Yes. Costlier taxes, utilities, renovations, and repairs come with bigger houses, and less outdoor space.
Builders are building grandiose, there's not much more expense for them in oversized living/bedroom space. While two houses on same lot means two kitchens, baths, driveways, etc. Builders aren't innocent in this either.
@@buzoff4642 -
They are building what women want.
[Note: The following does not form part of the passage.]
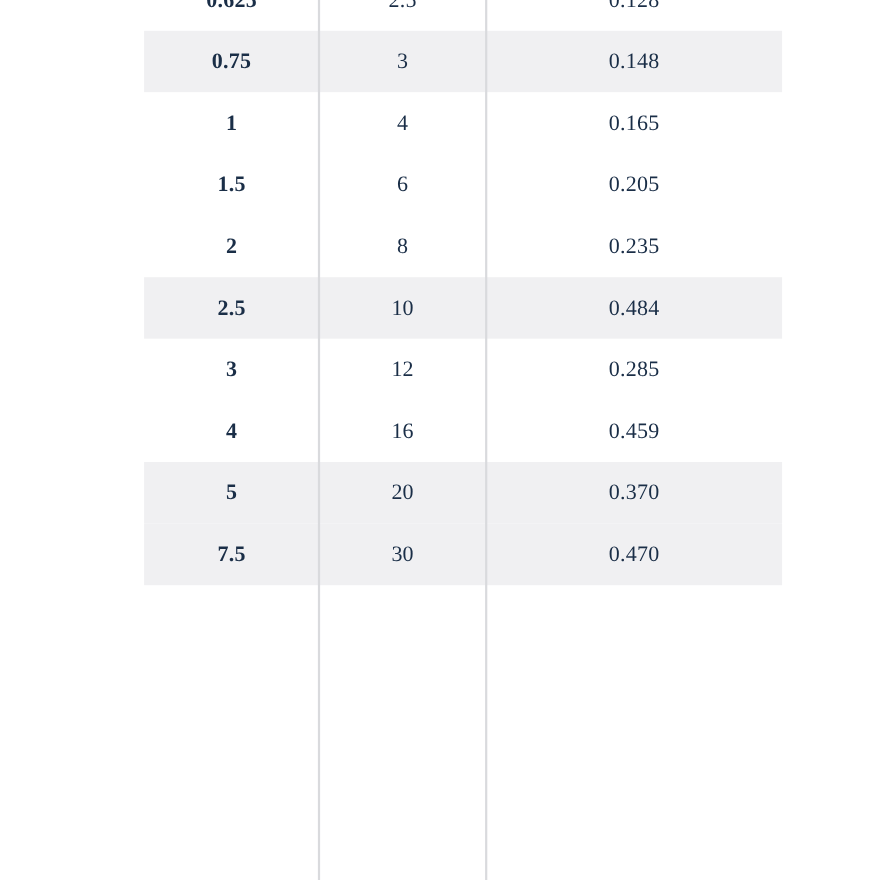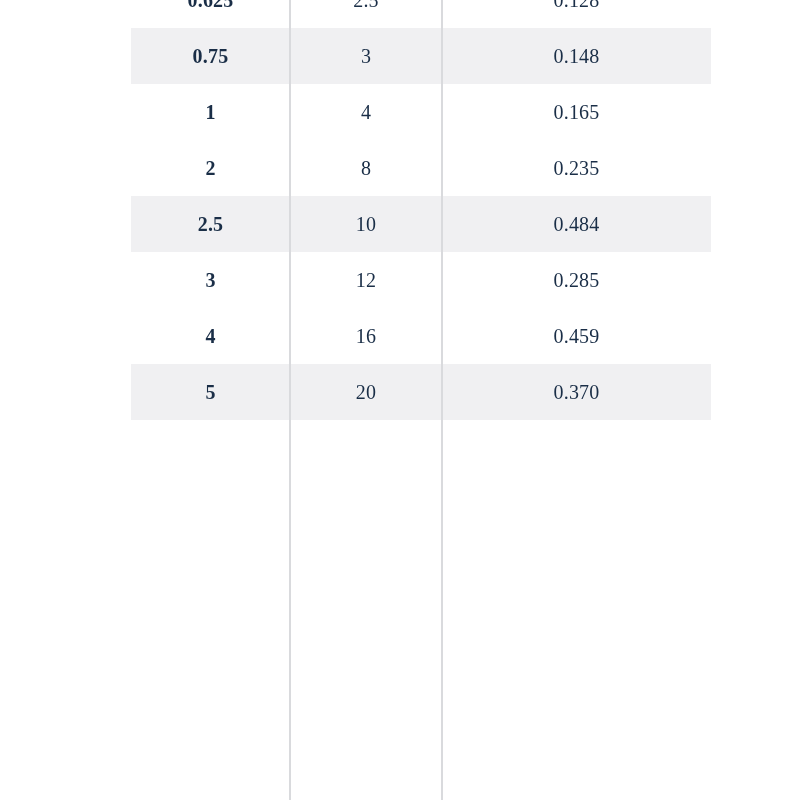"1.5" tr.odd { html: none -> <tr> <td>1.5</td> <td>6</td> <td>0.205</td> </tr> }
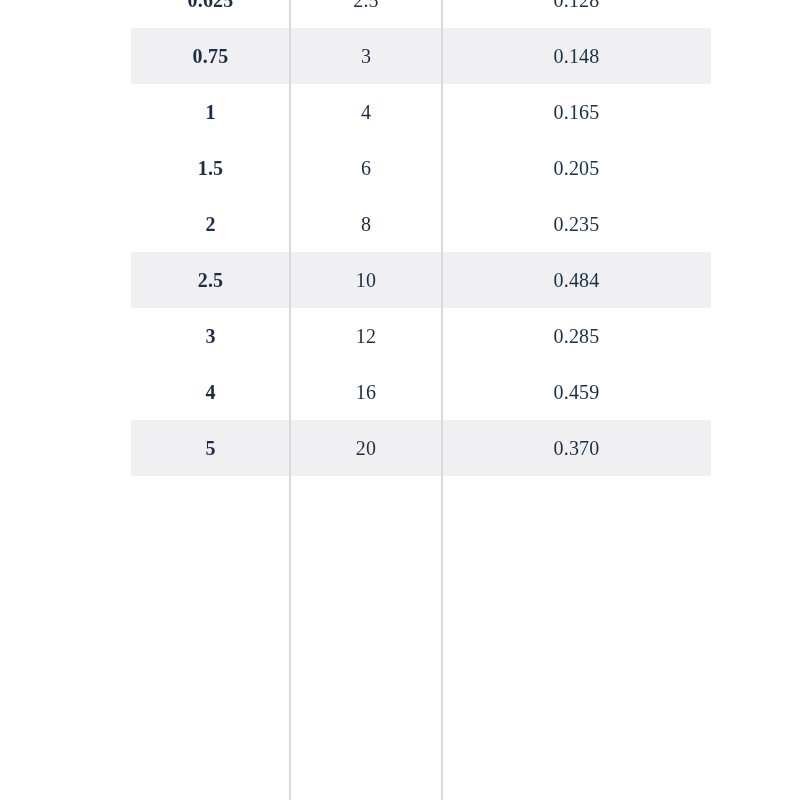"7.5" tr.even { html: none -> <tr> <td>7.5</td> <td>30</td> <td>0.470</td> </tr> }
Wives are typically the ones who make the decision, so builders have to build to their desires. If they don't those homes will be difficult to sell. And once construction is completed, the builders have to pay interest on each home until it's purchased.
So, you build what is deemed the most sellable in that price range.
@@thespadestable Re: "what women want"
Not seeing that. If target was what women want, every house at least in the north would have a "mudroom" entrance. To take off jackets, boots, pocketbooks, and a place to put down mail, packages. groceries carried in.
This is the driver: "you build what is deemed the most sellable in that price range" in accordance with the state of the economy for that time. And with land zoning high, "in that price range" will be the biggest living space they can sell. Previously, bust economy would bring about smaller house/housing. Condos, for instance, used to be scarce, but not any more.
@@buzoff4642 -
It's obvious you're not married, you've never gone house hunting with a wife, nor did you pay attention to story after story of the housing crash failures. Women drive housing purchases.
And since you didn't mention square footage, and what can and can't be squeezed into home a 1300 sq.ft. home as opposed to a 2100sq.ft. home, which aides in it being sellable, then please move it on to chatting about this with the other uninformed entitled babies within this comment section.
Because homeownership is not a right. Hence, the reason why we had the last housing market crash and had so many people getting caught up in it for buying foolishly.
When a corporation makes millions of dollars reported quarterly and they lay off many workers and/or don't pay them well with benefit's it's easy to know who's really controlling our economy and the wealth gap. Not the Federal Government.
Who created this set of conditions? Yes, the federal government.
Reagan, give the rich more money, by cutting their taxes, for "job creation".
Bush1 and Clinton, NAFTA, for that job creation to take place in Mexico. Offshoring acceleration ever since. Imported goods, gotten at 3rd world labor rates, on the store shelves for same price when made here, pocketing extra profit.
Offshore work, onshore worker glut. Really pissing off US workers, being made to train their replacement before being laid off.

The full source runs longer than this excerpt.